• **What you are asked to do**
Among the entries below, tally each line containing "listen"; respond with the total only.

• **Source data**
===
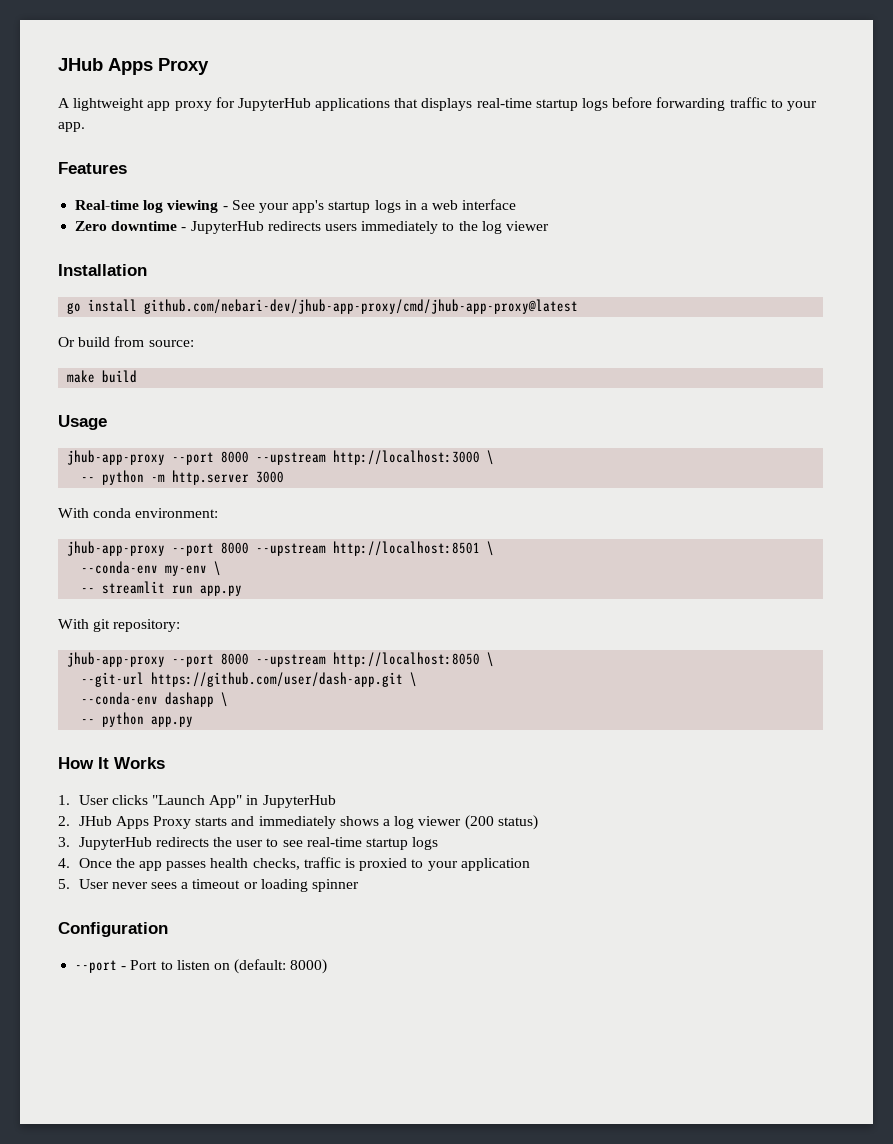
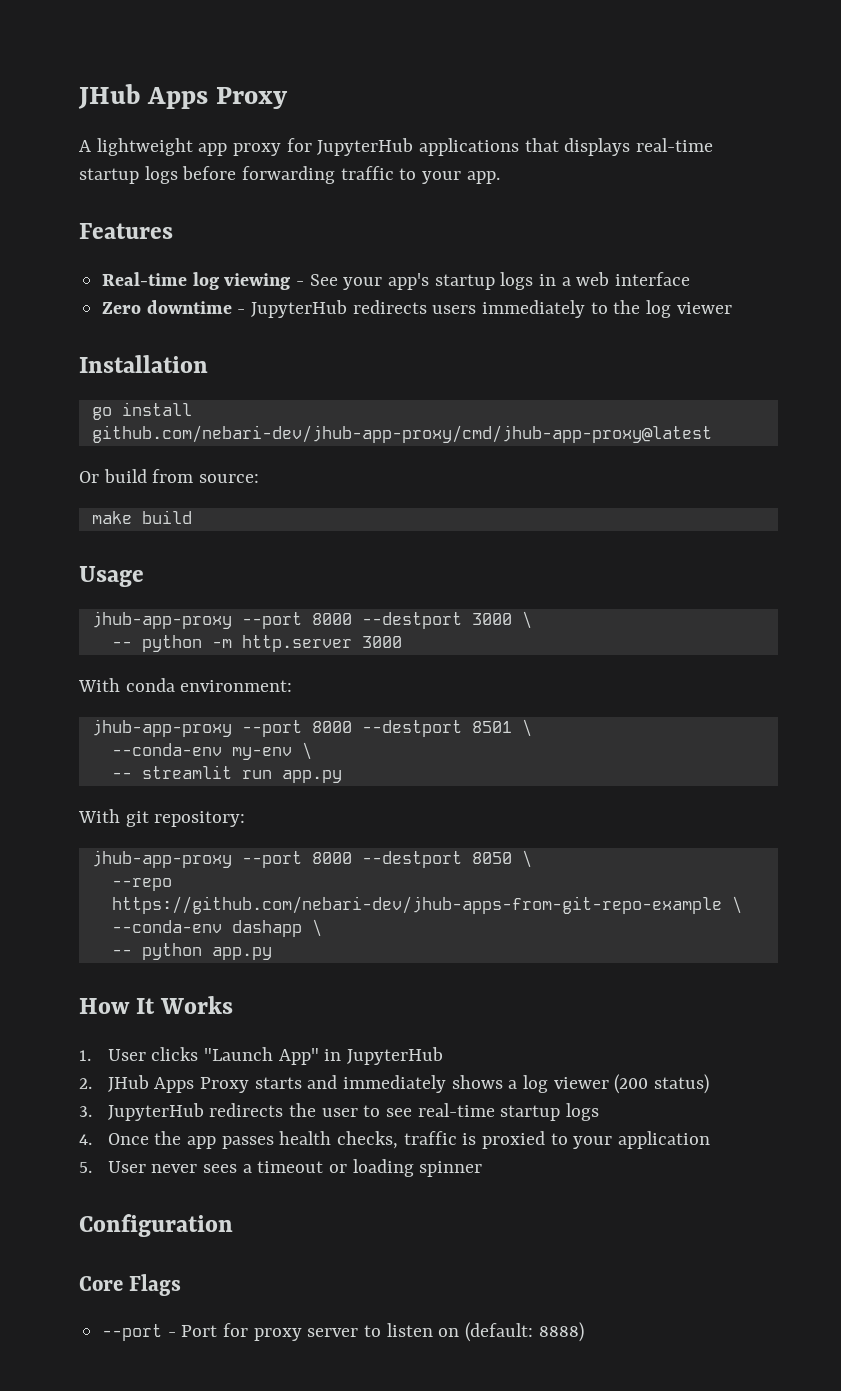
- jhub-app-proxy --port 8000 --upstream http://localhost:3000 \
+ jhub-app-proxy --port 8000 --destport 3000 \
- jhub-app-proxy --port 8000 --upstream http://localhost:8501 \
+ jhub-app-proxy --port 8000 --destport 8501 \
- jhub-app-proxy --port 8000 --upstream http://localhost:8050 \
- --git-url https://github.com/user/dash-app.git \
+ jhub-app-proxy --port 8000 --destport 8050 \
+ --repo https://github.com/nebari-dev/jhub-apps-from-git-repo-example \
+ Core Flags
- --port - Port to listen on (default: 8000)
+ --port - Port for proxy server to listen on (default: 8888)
===
• **Result of the exercise**
2